I’ve been silently pacing back and forth (mentally) all day because I knew I faced just such a call today. We chose an absolutely lovely looking bed and breakfast for our Easter weekend in Provence. The woman who owns it sent me an email explaining some crazy secret code she uses for emailing my credit card number for the deposit. But I couldn’t make sense of it (a frequent problem when someone attempts to explain something in a language that isn’t their first… I know because I’m usually on the delivering end). So I knew I needed to call her in order to make sure the room didn’t go to someone else. And family-sized rooms in Provence seem hard to come by.

Finally, I had to admit to myself that I do know how to dial another place in France… Kaitlyn and her friend who is over playing are plenty busy… I’m out of excuses. So I called. The woman was very nice. She put up with my French until we got to the actual reading off of my credit card number. (Well, I actually did say “credit card” in English because I drew a blank on what to say in French.) She told me to read her the number in English. It was probably the one part of the whole conversation I stood the best chance of being able to do in French.

That’s ok. She was so very nice about it. I think she’s going to be an excellent hostess. I’m really looking forward to our trip. We’ve only lived less than 2 hours from Provence for nearly a year and a half now. It’s about time we went to see what all the fuss is about.

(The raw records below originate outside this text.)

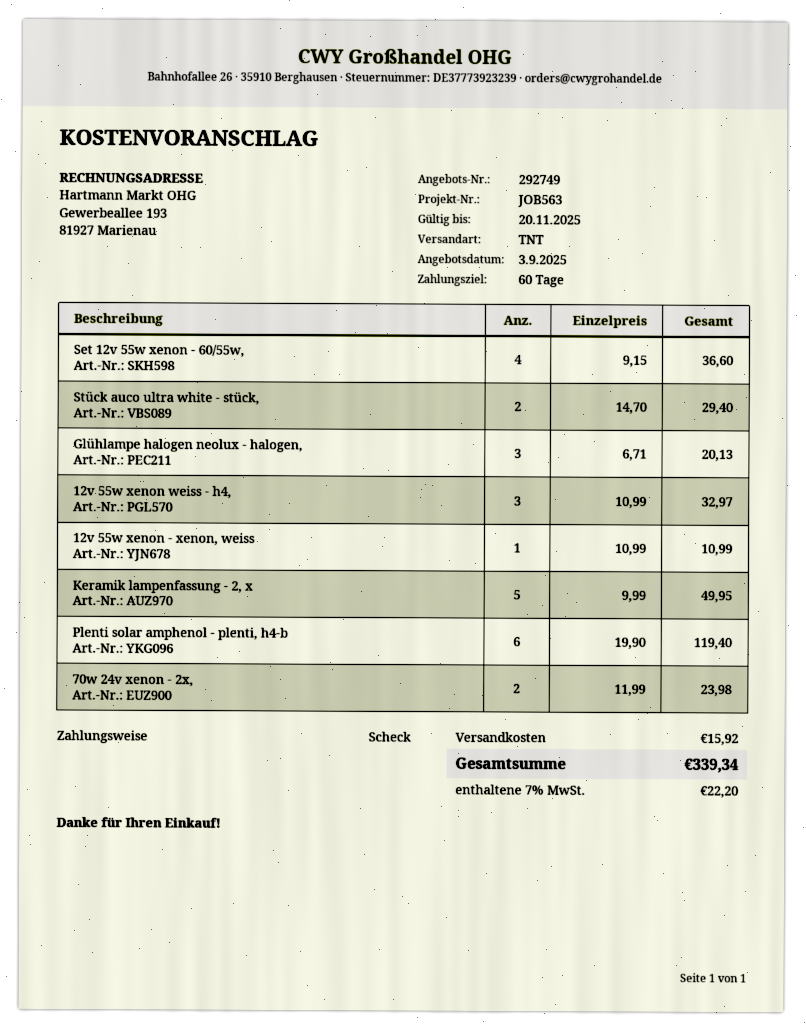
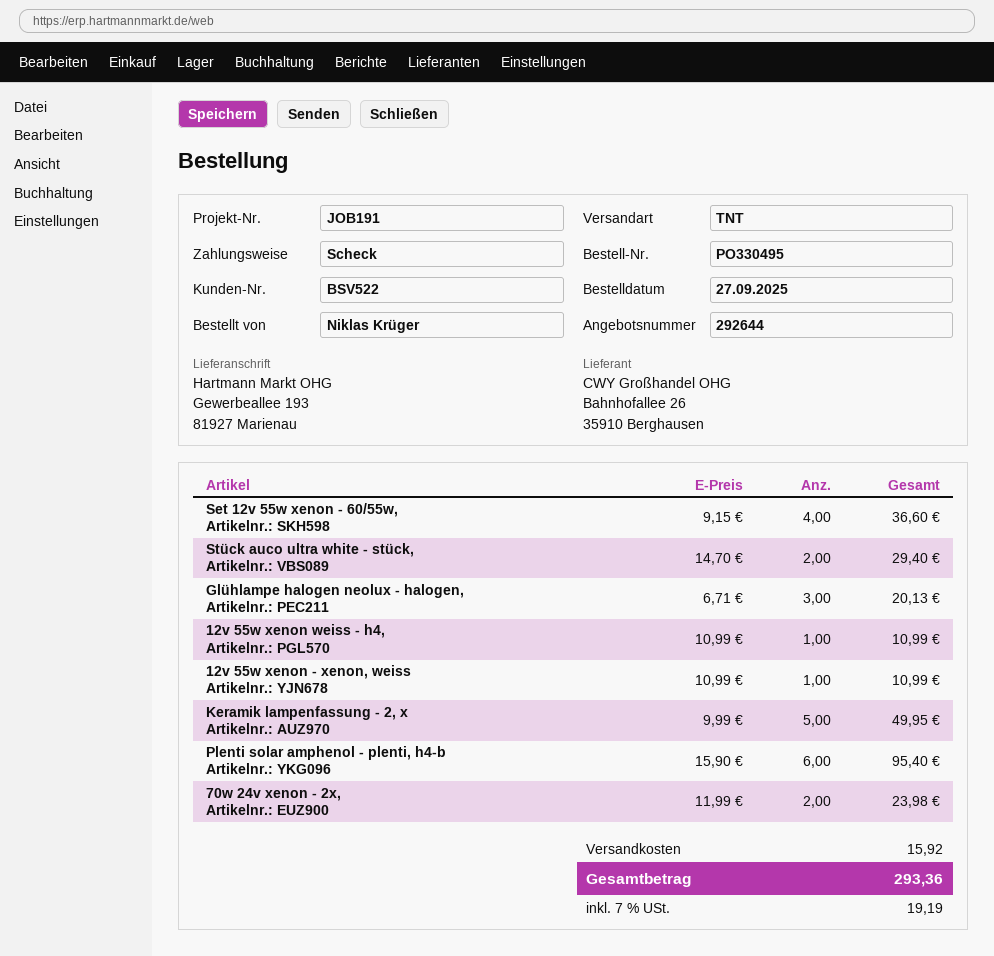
quote number: 292749 -> 292644
reference: JOB563 -> JOB191
12v 55w xenon weiss - h4,: 3 x 10.99 = 32.97 -> 1 x 10.99 = 10.99
Plenti solar amphenol - plenti, h4-b: 6 x 19.90 = 119.40 -> 6 x 15.90 = 95.40
tax: 7% = 22.20 -> 7% = 19.19
total: 339.34 -> 293.36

Parlez vous francais? Pas vraiment.

February 12th, 2008

I couldn’t wait to talk to Bill after my French lesson today. I was so excited to tell him that I’ve been given the intermediate books… and bumped up two levels. Yes, I know that the levels are completely made up by the people who teach our classes. Doesn’t matter. It still made me feel like I’d accomplished something. Like I may actually one day be able to speak French. Oh, and it reminded me how I am completely kicking Bill’s ass at learning the language. (His two months in the UK helped me leap ahead.) Bill was entirely not impressed. He says that during his French lesson this afternoon, he didn’t even mention to the teacher that he’s depressed to be lagging so far behind me.

So all pumped up with my French ability, I hit a couple of stores. First, the fruit and veggie store where just last week the woman who works there actually struck up a conversation with me. And I managed to answer. Made me feel like I’m really starting to fit in. She wasn’t there today. The woman there was busy striking up conversations with every other customer in the store. Oh, well.

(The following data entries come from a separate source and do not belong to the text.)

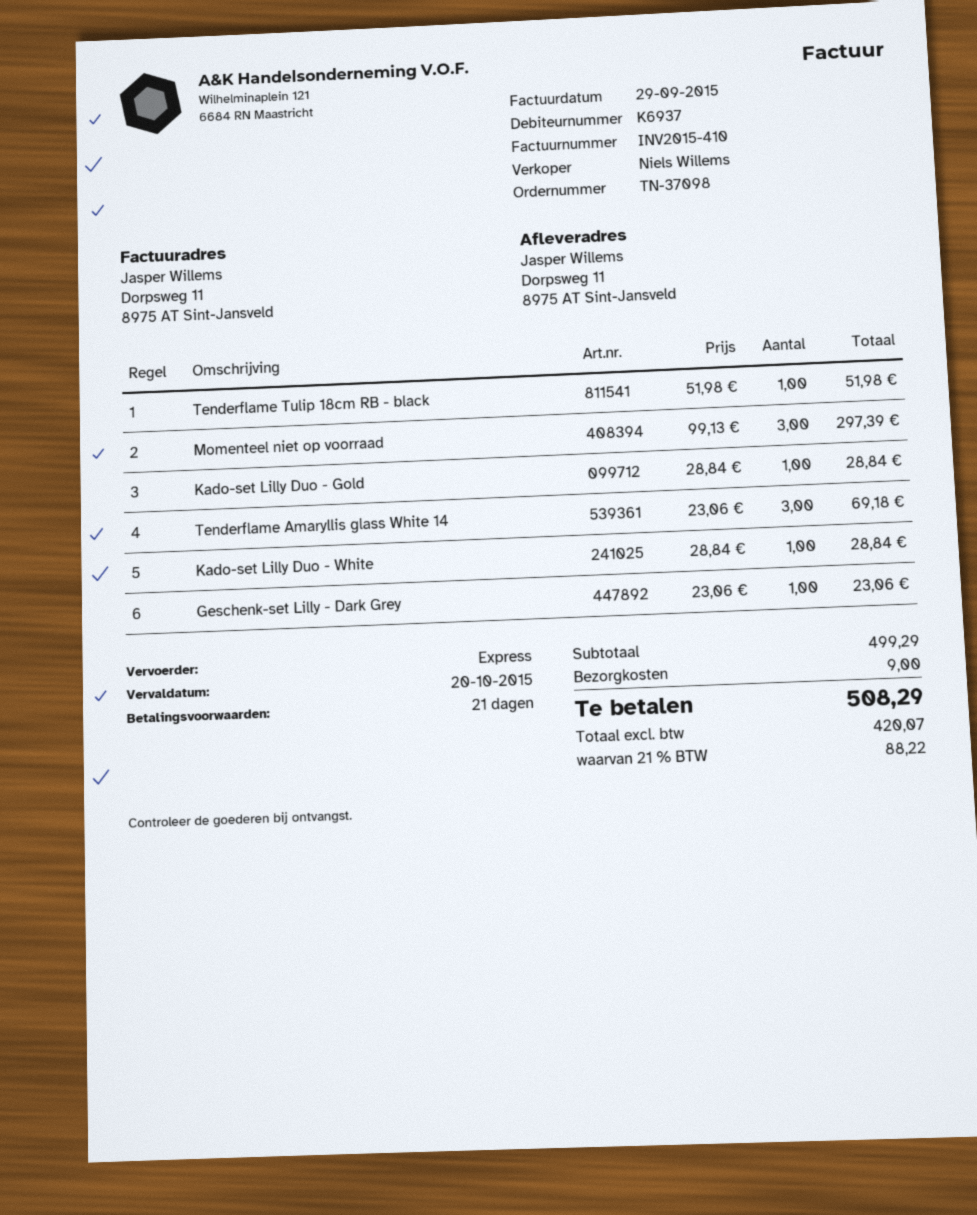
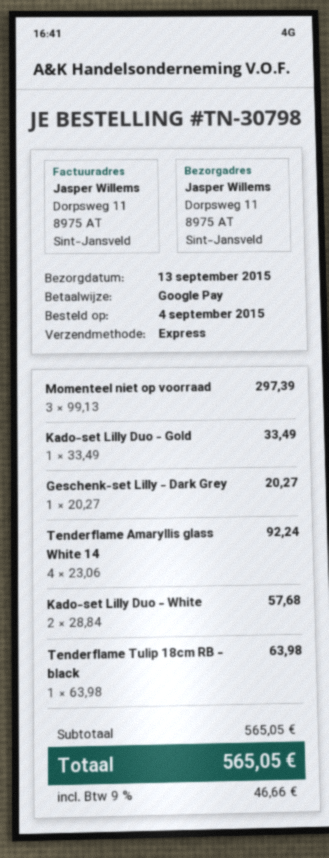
order number: TN-37098 -> TN-30798
Tenderflame Tulip 18cm RB - black: 1 x 51.98 = 51.98 -> 1 x 63.98 = 63.98
Kado-set Lilly Duo - Gold: 1 x 28.84 = 28.84 -> 1 x 33.49 = 33.49
Tenderflame Amaryllis glass White 14: 3 x 23.06 = 69.18 -> 4 x 23.06 = 92.24
Kado-set Lilly Duo - White: 1 x 28.84 = 28.84 -> 2 x 28.84 = 57.68
Geschenk-set Lilly - Dark Grey: 1 x 23.06 = 23.06 -> 1 x 20.27 = 20.27
subtotal: 499.29 -> 565.05
shipping: 9.00 -> none
tax: 21% = 88.22 -> 9% = 46.66
total: 508.29 -> 565.05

Then I went to IKEA. (It’s replaced Target as my all-too-regular shopping stop. And it’s no where near as practical as Target.) As I was wondering how on earth I (or anyone) was supposed to reach the boxes on the top shelf, a woman walked up and asked me a question. All I could do was stare. And after a few seconds when I realized that was bizarre, I told her I don’t speak French. That sure deflated my ego.

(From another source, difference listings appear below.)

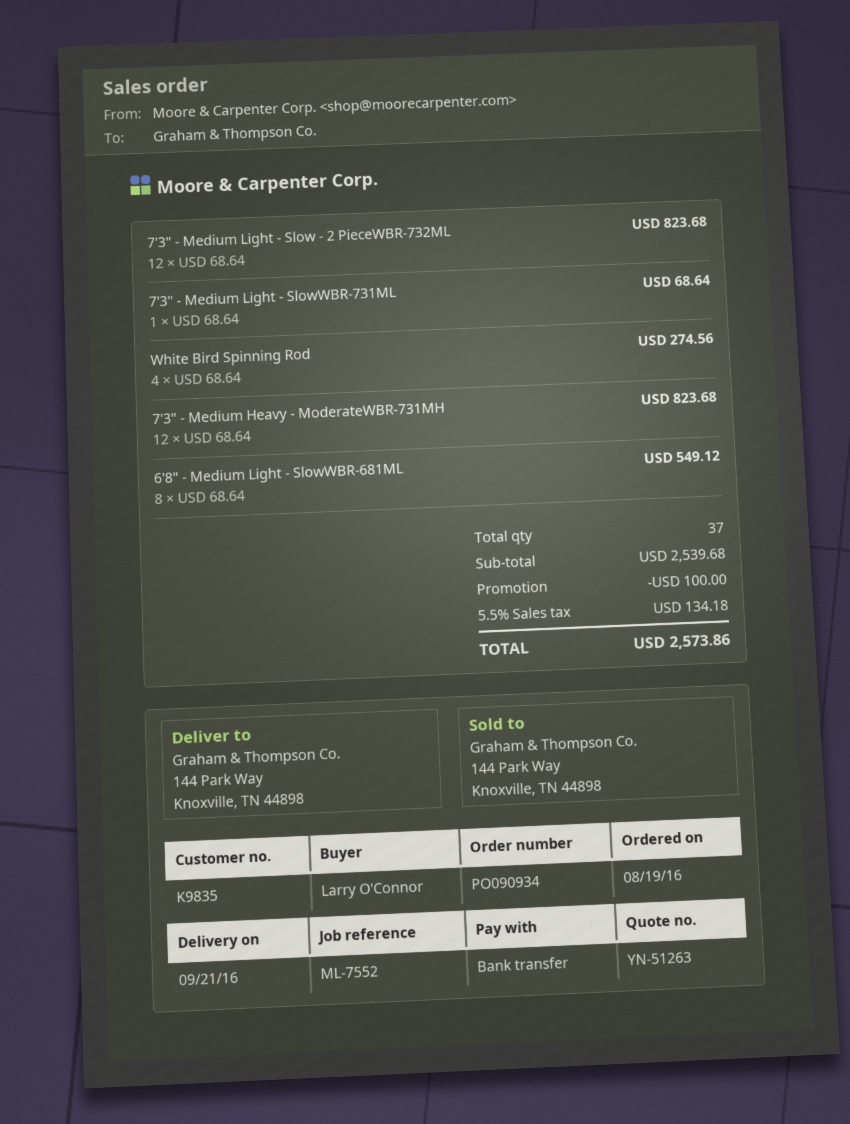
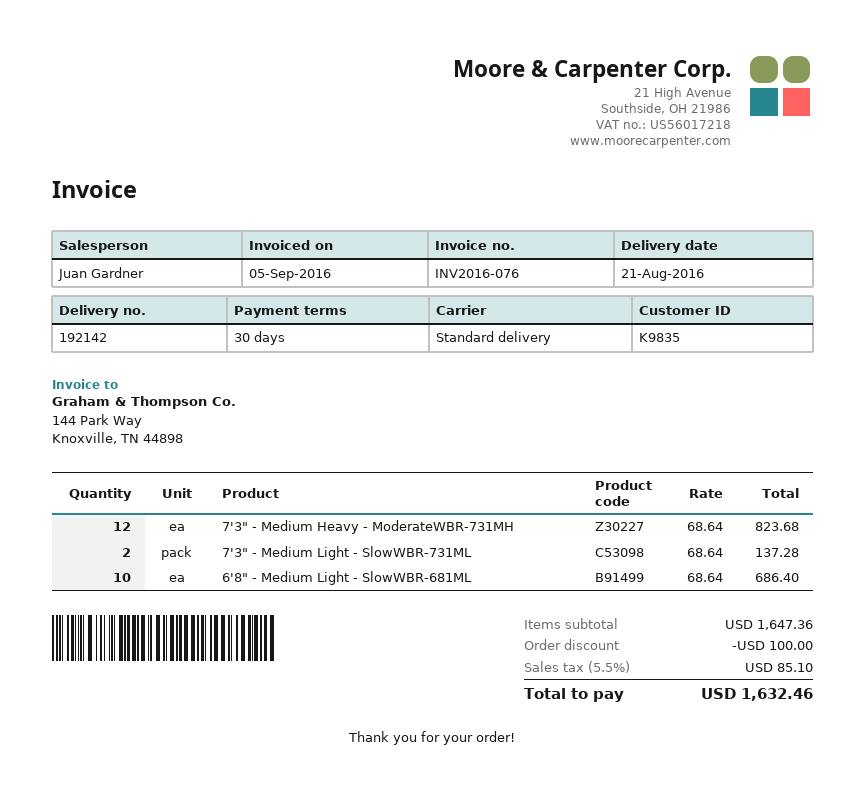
delivery date: 2016-09-21 -> 2016-08-21
7'3" - Medium Light - Slow - 2 PieceWBR-732ML: 12 x 68.64 = 823.68 -> none
7'3" - Medium Light - SlowWBR-731ML: 1 x 68.64 = 68.64 -> 2 x 68.64 = 137.28
White Bird Spinning Rod: 4 x 68.64 = 274.56 -> none
6'8" - Medium Light - SlowWBR-681ML: 8 x 68.64 = 549.12 -> 10 x 68.64 = 686.40
subtotal: 2539.68 -> 1647.36
tax: 5.5% = 134.18 -> 5.5% = 85.10
total: 2573.86 -> 1632.46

Ok, so maybe I won’t master the language. But it would be nice to be able to actually answer a question once in a while.

Unappetizing dilemma

February 8th, 2008

This afternoon the invitation came out for the annual winter ISE dinner. And it puts me in something of a pickle.

I am supposed to plan next year’s dinner. I have been included basically zero in the planning of this year’s dinner. So it’s not like I will be taking over with any insight. But I still feel like I am supposed to go to this year’s dinner. Expected to do so. To at least provide me some clue for next year.

Obviously, no one asked my opinion about the food. Looking at the menu… there is nothing I want to eat at this year’s dinner. So, I don’t want to go. I have zero interest in spending nearly 90 Euros on gizzards and quail or goat cheese with fruit de mer over fish. (fish alone is ok, but fish with squid and crap on it, well, no thank you) Those are our menu choices. At least, the best I can figure, those are our choices. Some of the words don’t even translate. Even dessert doesn’t offer something Bill would want.

I honestly don’t know what I’m going to do. Maybe I’ll go alone, so at least we don’t have to pay for two nasty meals.